Is it a sin to cry instead of rejoice? The shortest verse in the Bible is John 11:35: Jesus wept. Two short words, but they speak volumes about Jesus' humanity. Jesus knew more of the principles and ways of God than anybody else ever has, and yet He did not go up to the mourners at Lazarus' funeral and chastise them for crying instead of rejoicing and giving thanks. Jesus did not give God thanks for the suffering that Lazarus did, or the suffering Mary and Martha did. But He did give thanks and glory to His Father for the miracle everyone was about to witness (John 11:41-44). And Lazarus rose from the grave, not because Jesus was too spiritual to cry, but because Jesus exercised authority over the dominions of darkness which had put Lazarus into the grave in the first place.
Many of King David's Psalms were composed out of a heart of grief and sadness, as he was hounded by his enemies for many long years. Isaiah the prophet mourned like a dove as he pleaded for God to intervene in his situation (Isaiah 38:14). Many first-century Christians were in heaviness through manifold temptations (trials):II Peter 1:6. Peter was wise enough not to upbraid them for this, even if he does say trials have a purpose for growing faith (verse 7.
It is in such a stressful time that we should stop and ask ourselves: Is the Lord in this, or is the devil trying to get me to swallow a gall cocktail he concocted himself? Jesus Himself drank to the dregs a bitter cup of suffering so we could be saved (Matt. 26:39,42). He had been protected from earlier attempts to kill Him, such as when the townspeople of Nazareth tried to hurl Him off a cliff (Luke 4:28-30). On those occasions He was spared the bitter cup of death, though it eventually came to Him. Many times God's well-meaning people stop resisting satan because they think it is selfish to want to be free of his oppressions. They say all their suffering is from God and they must submit to it. Some say: "Slaves have no rights." True.
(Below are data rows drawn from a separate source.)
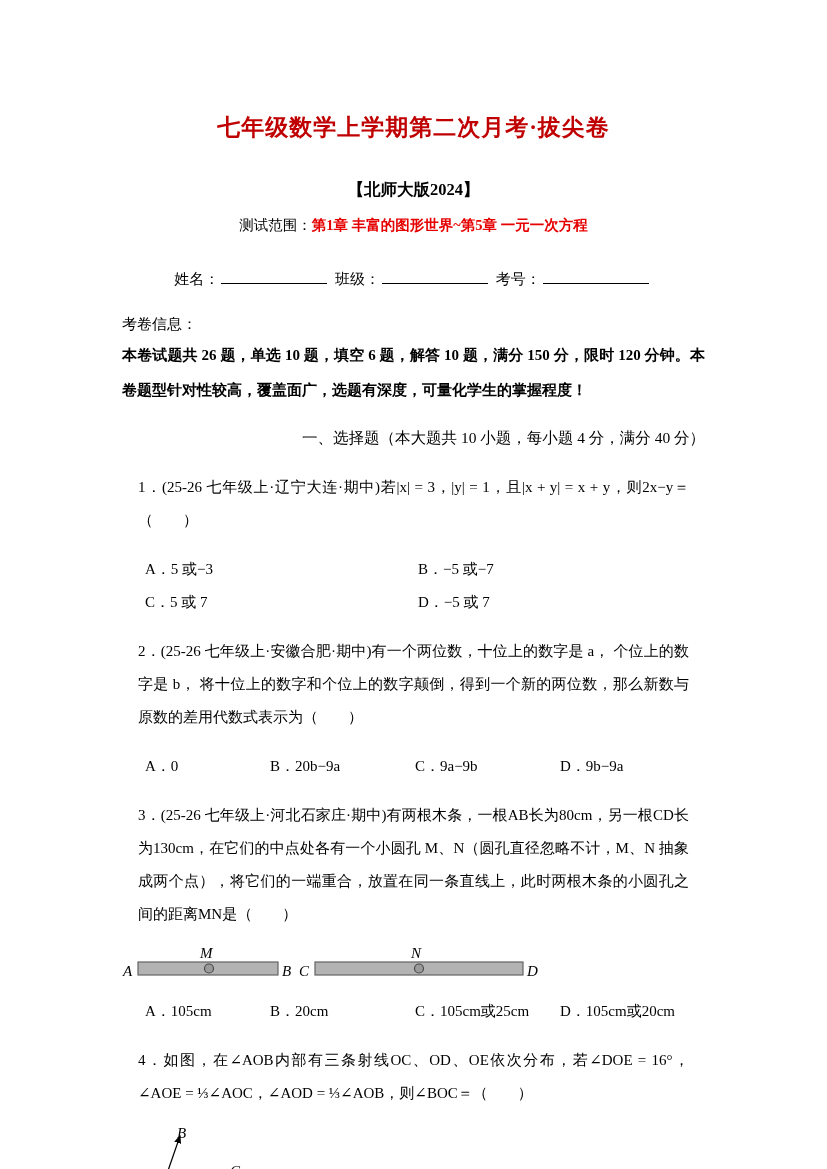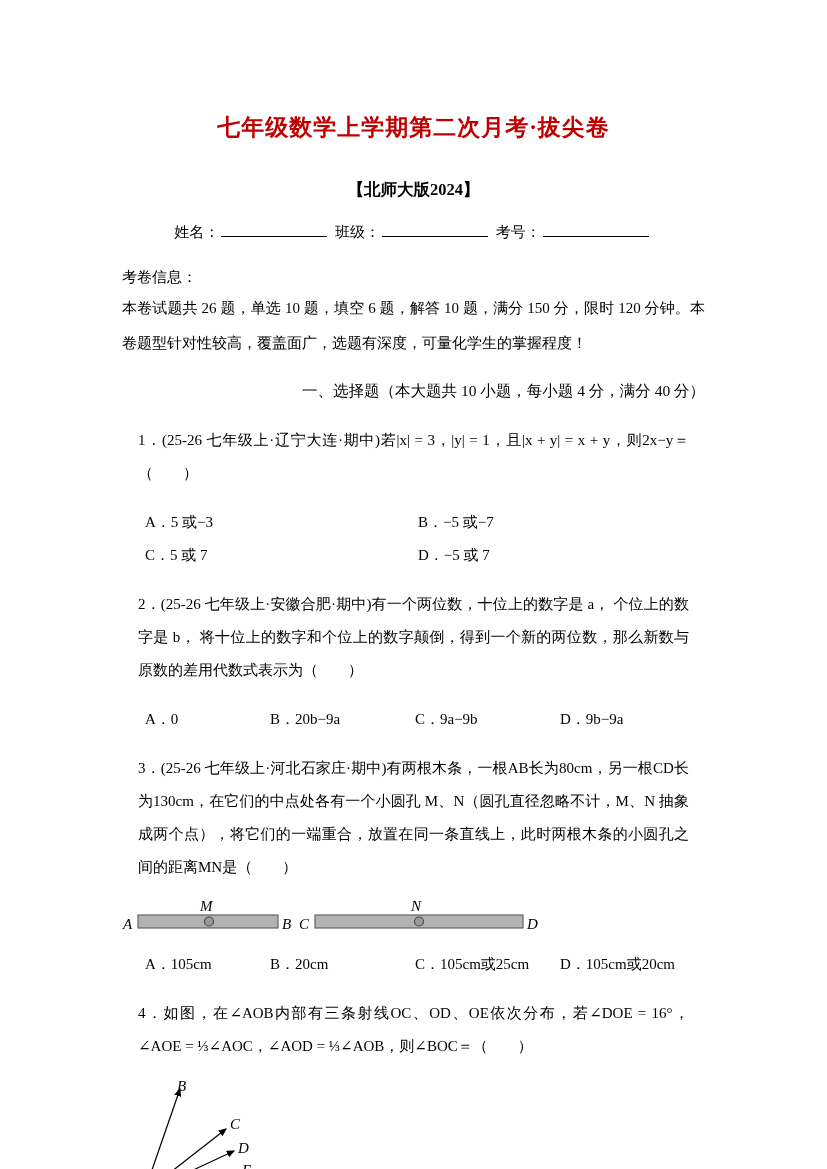--- a/index.html
+++ b/index.html
@@ -87,6 +87,9 @@
 
   <div class="edition">【北师大版2024】</div>
 
+  <div class="scope">
+    <span>测试范围：</span><span class="scope-red">第1章 丰富的图形世界~第5章 一元一次方程</span>
+  </div>
 
   <div class="student-line">
     <span>姓名：</span><span class="blank"></span>

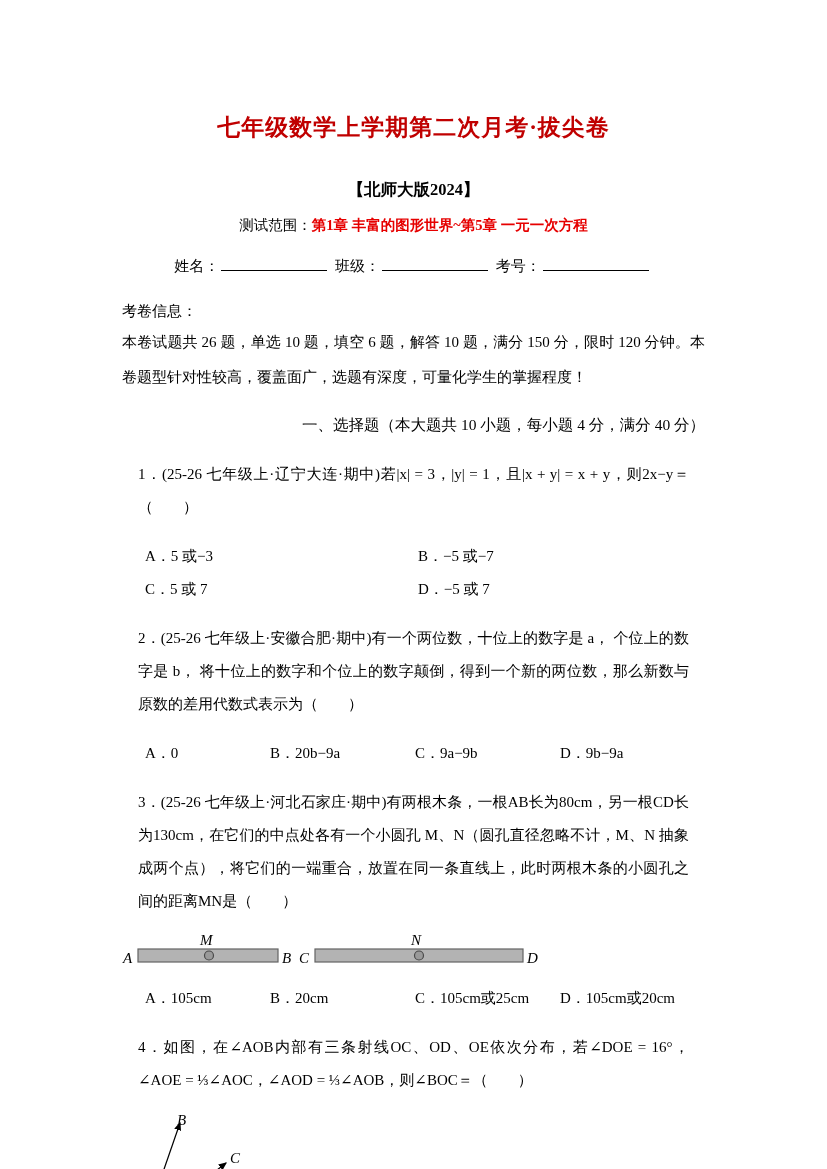--- a/index.html
+++ b/index.html
@@ -36,7 +36,7 @@
   .scope .scope-red { color: #e60000; font-weight: bold; }
   .student-line {
     text-align: center;
-    margin-top: 20px;
+    margin-top: 33px;
     font-size: 15px;
   }
   .blank {

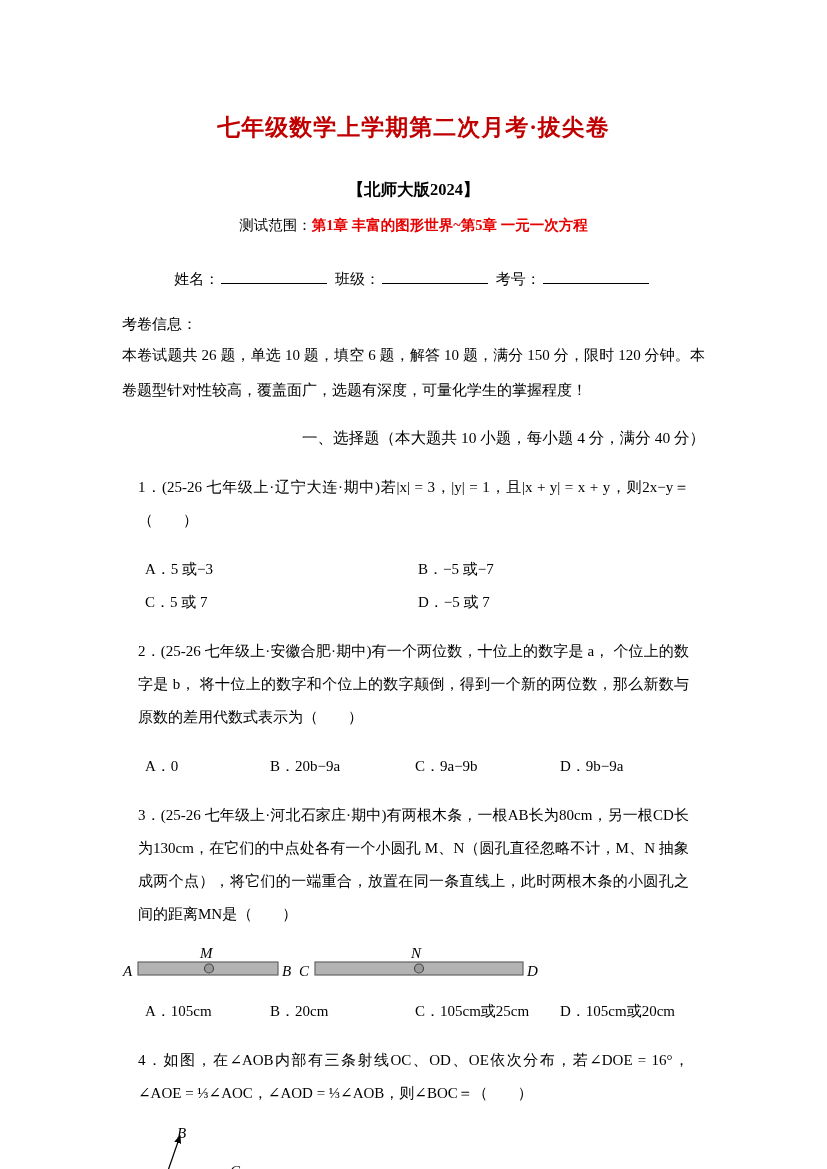--- a/index.html
+++ b/index.html
@@ -53,6 +53,7 @@
     line-height: 2.3;
     text-align: justify;
     font-size: 15px;
+    font-weight: bold;
   }
   .section-heading {
     margin-top: 14px;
But Galatians 4:7 says we are no more servants (in the sense of an abject slave), but sons. We serve and endure what God appoints out of love, not fear. But if satan is hindering your life and outright destroying you, you have a right to use the weapons of the Spirit to stand up to him (Ephesians 6:10-18).
One time Jesus was asked a trick question: Is it lawful to pay taxes unto Caesar, or not? (Luke 20:22-26). Jesus asked someone for a penny and asked them: Whose image is inscribed upon his coin?
And they said: Caesar's.
Jesus' classical response: Render therfore unto Caesar whatever is Caesar's and unto God whatever is God's.
Must we go on serving as doormats for satan's feet instead of resisting him? God uses trials to train His children, but if your trial is literally destroying your peace of mind, ripping your family apart, making you homeless or sending you to an early grave, check to see if it has the signature of satan upon it. His signature is, essentially: Steal, Kill, and Destroy (John 8:38). Then, if you insist on thanking anyone for your own destruction, render it unto whom it is due, not unto your Loving Heavenly Father, Who sent His only begotten Son to give us life, and life more abundantly.